Cenários

Divergência de crescimento no pós-pandemia

25 nov 2024

Um fato que tem chamado a atenção de dirigentes de bancos centrais tem sido a divergência de crescimento entre os Estados Unidos e a Europa. O maior dinamismo da economia americana ficou ainda mais evidente no pós-pandemia.

Um tema abordado recentemente por dirigentes e pesquisadores de bancos centrais e instituições financeiras internacionais tem sido a divergência de crescimento entre os Estados Unidos e a Europa nos últimos anos. Embora já presente na última década, o maior dinamismo da economia americana ficou ainda mais evidente no pós-pandemia.

Em palestra no final de outubro, o diretor-geral do Bank for International Settlements (BIS), Agustín Carstens, apresentou uma decomposição do crescimento acumulado do PIB desde o quarto trimestre de 2019 nas contribuições da produtividade por hora trabalhada e do total de horas trabalhadas para os Estados Unidos, Zona do Euro e um grupo de economias emergentes.

A diferença de padrão é muito significativa. Enquanto nos Estados Unidos o crescimento do PIB foi expressivo e concentrado em ganhos de produtividade, na Zona do Euro a expansão da atividade econômica foi bem menor e com contribuição nula da produtividade. O comportamento dos emergentes se situou em posição intermediária, com crescimento do PIB próximo dos Estados Unidos, mas com baixa contribuição da produtividade.

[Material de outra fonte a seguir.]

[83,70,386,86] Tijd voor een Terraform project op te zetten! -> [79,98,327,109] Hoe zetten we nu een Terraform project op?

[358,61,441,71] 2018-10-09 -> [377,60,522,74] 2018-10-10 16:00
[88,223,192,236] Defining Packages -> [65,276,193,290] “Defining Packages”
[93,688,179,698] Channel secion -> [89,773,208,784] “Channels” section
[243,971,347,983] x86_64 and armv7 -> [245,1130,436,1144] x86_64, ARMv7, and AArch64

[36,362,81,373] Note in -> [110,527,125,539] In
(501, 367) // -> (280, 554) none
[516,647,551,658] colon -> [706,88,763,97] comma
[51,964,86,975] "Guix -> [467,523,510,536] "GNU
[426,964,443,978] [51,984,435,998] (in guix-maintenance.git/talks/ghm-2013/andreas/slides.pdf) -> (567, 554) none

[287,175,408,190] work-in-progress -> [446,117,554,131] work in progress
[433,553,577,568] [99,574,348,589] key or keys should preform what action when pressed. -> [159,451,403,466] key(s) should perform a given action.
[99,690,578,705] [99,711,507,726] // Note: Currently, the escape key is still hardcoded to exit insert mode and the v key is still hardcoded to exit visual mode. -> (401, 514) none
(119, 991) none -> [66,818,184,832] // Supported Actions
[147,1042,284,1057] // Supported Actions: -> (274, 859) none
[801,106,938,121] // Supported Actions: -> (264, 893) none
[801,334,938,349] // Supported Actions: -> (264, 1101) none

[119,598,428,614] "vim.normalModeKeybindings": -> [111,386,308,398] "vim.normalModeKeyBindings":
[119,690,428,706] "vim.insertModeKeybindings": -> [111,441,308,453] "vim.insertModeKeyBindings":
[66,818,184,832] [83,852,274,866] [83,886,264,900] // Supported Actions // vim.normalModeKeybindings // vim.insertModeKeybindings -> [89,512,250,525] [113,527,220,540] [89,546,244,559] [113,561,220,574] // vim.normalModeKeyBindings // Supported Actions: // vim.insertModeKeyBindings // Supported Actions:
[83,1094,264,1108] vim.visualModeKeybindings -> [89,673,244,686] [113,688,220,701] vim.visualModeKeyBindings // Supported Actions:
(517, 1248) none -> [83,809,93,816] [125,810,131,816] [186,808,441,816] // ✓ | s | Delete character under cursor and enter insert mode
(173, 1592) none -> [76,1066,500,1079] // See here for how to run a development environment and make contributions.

Esta semana esse tema foi discutido em uma palestra de Lisa Cook, que faz parte do Board of Governors do Fed. Cook apresentou uma decomposição mais detalhada do crescimento acumulado do PIB, considerando as contribuições da produtividade por hora trabalhada, horas por trabalhador ocupado, a parcela de trabalhadores ocupados na população e o total da população. Os cálculos foram utilizados para fazer uma comparação entre Estados Unidos, Zona do Euro, Reino Unido, Canadá e Austrália.

Enquanto o PIB teve crescimento acumulado de 10,7% nos Estados Unidos entre o quarto trimestre de 2019 e o segundo trimestre de 2024, sua expansão foi bem menor na Zona do Euro (4,2%) e no Reino Unido (2,9%). Além disso, o aumento da produtividade foi o principal determinante do crescimento do PIB nos Estados Unidos, enquanto na Zona do Euro e no Reino Unido sua contribuição foi pequena. No Canadá e Austrália o crescimento acumulado do PIB ficou menos distante do observado na economia americana (5,5% e 9,6%, respectivamente), mas com contribuição nula da produtividade.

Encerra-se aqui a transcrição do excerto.